Intanto, occorre sottolineare che almeno nella grande distribuzione la differenza di prezzo si sta riducendo visto l’elevato trend di crescita che il bio sta mostrando. I fattori di queste differenze sono svariati. Prima di tutto la resa per superficie di una coltivazione biologica è inferiore alla resa per superficie di un prodotto convenzionale. I concimi naturali che s’impiegano in agricoltura biologica, infatti, mostrano una resa inferiore rispetto a quelli di sintesi e costano di più.

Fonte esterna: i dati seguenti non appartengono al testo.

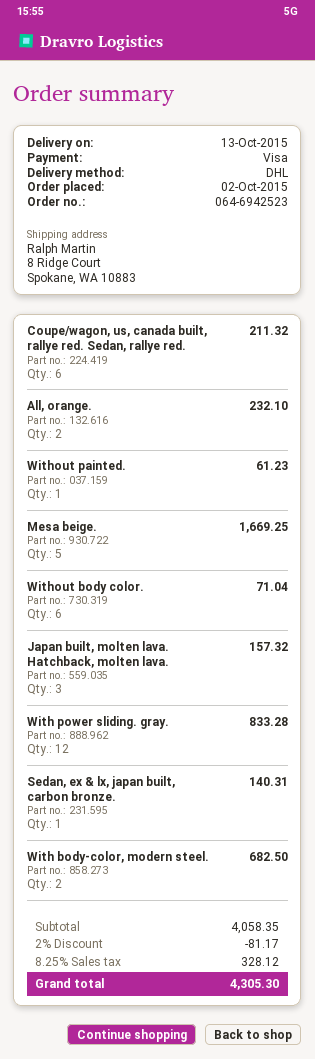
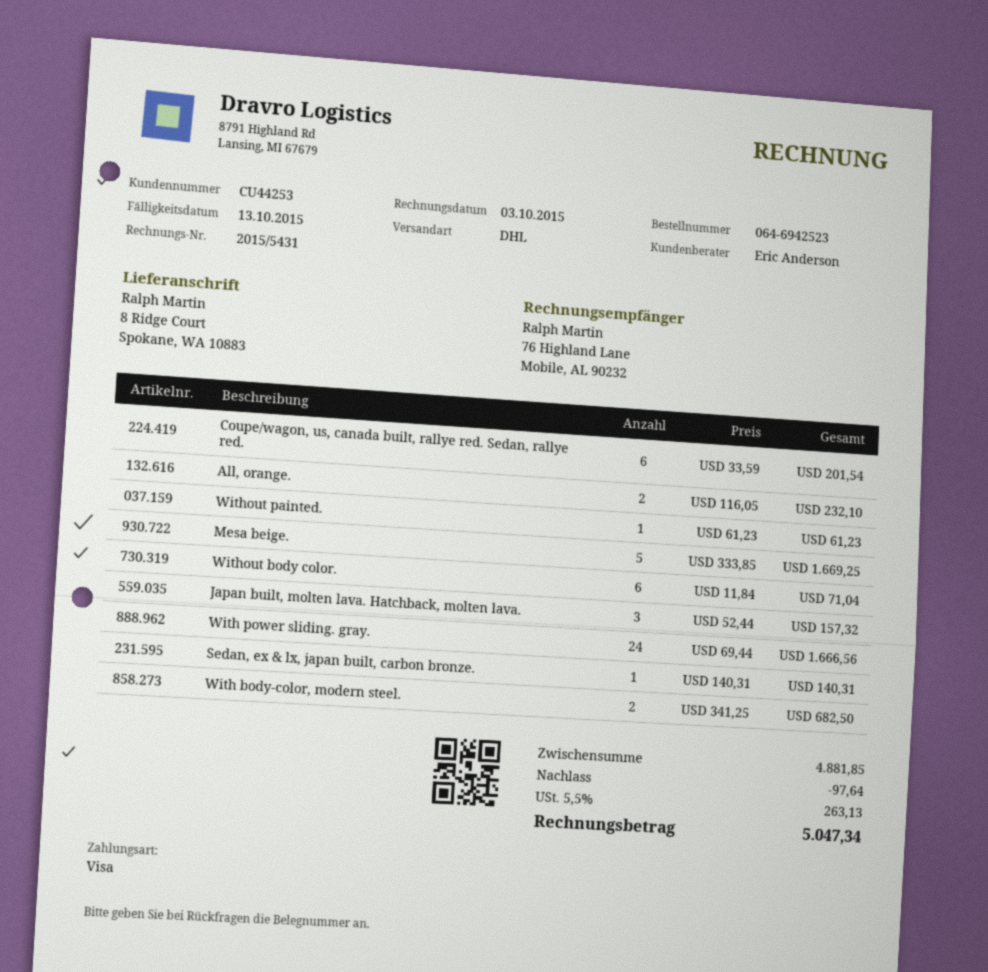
Coupe/wagon, us, canada built, rallye red. Sedan, rallye red.: 6 for 211.32 -> 6 for 201.54
With power sliding. gray.: 12 for 833.28 -> 24 for 1666.56
subtotal: 4058.35 -> 4881.85
discount: 81.17 -> 97.64
tax: 8.25% = 328.12 -> 5.5% = 263.13
total: 4305.30 -> 5047.34

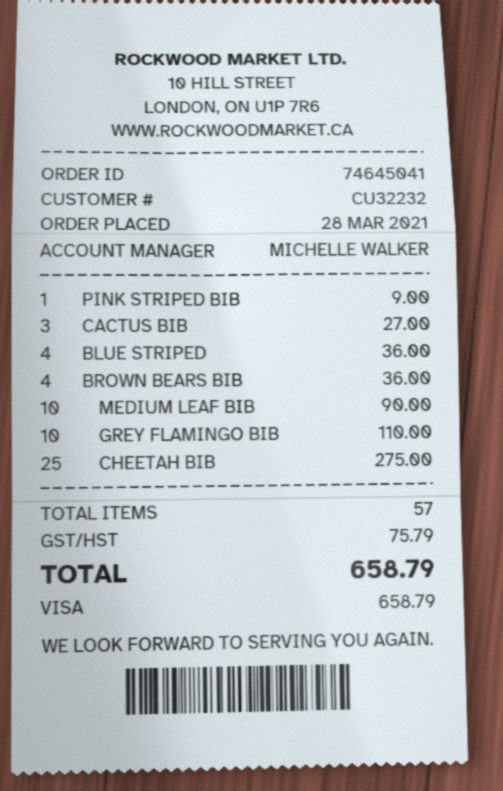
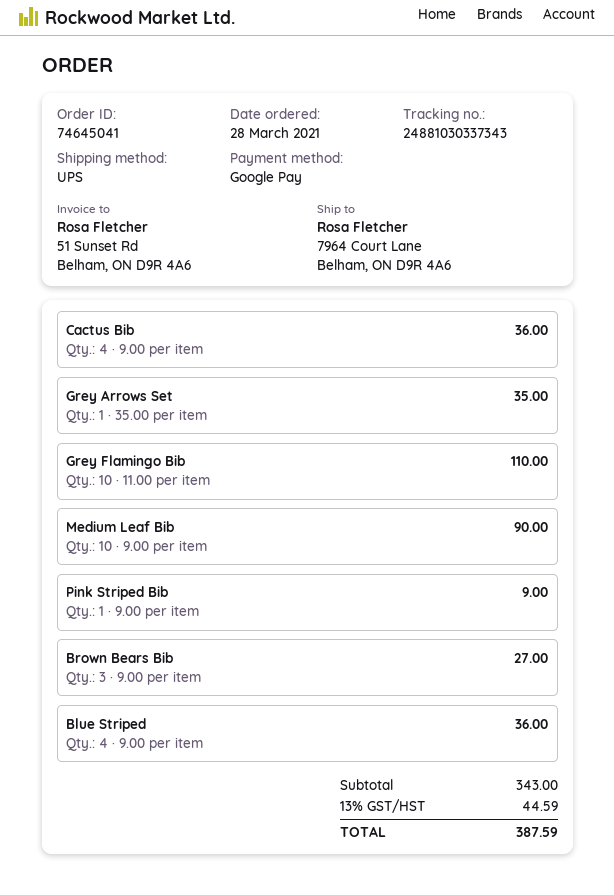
payment method: Visa -> Google Pay
CACTUS BIB: 3 for 27.00 -> 4 for 36.00
BROWN BEARS BIB: 4 for 36.00 -> 3 for 27.00
CHEETAH BIB: 25 for 275.00 -> none
Grey Arrows Set: none -> 1 for 35.00
tax: 75.79 -> 44.59
total: 658.79 -> 387.59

L’altro motivo è che i prodotti bio hanno una rete distributiva meno efficiente di quella utilizzata dalla grande distribuzione per i prodotti dell’agricoltura convenzionale, da tutto il mondo, anche se, come in anticipo segnalato, i prezzi in questo settore stanno decisamente scendendo. Parlando poi dei prodotti trasformati provenienti da materia prima bio, i processi per la loro produzione sono particolarmente onerosi per una serie di accorgimenti richiesti e non presenti nei prodotti alimentari convenzionali. Altra questione è che un’agricoltura bio richiede maggiore mano d’opera, una cura particolare nella coltivazione e nell’allevamento, mezzi meccanici e fisici più onerosi per il controllo delle piante infestanti, aumentando i costi. La ricerca e l’innovazione stanno facendo tuttavia molti progressi. L’agricoltura bio potrà infatti ricevere grossi vantaggi dall’agricoltura digitale.

 

In che cosa consiste? 

L’agricoltura digitale punta all’ottimizzazione e alla razionalizzazione di tutti gli input che servono all’agricoltura, dall’acqua ai pesticidi ai fertilizzanti, consentendo di dosare con grande precisione le quantità necessarie. I droni che sorvolano le piantagioni con le tecnologie così avanzate riescono a percepire l’eventuale attacco di parassiti o altri organismi sulla pianta e consentono di intervenire in modo tempestivo e puntuale. Per l’agricoltura bio tutto questo presenta un grande vantaggio: un’agricoltura tecnologicamente avanzata e poco inquinante. Tornando ai costi dei prodotti bio, queste tecnologie una volta che saranno largamente diffuse e disponibili, potranno contribuire a ridurre il divario in termini di costo produttivo dell’agricoltura bio rispetto a quella convenzionale.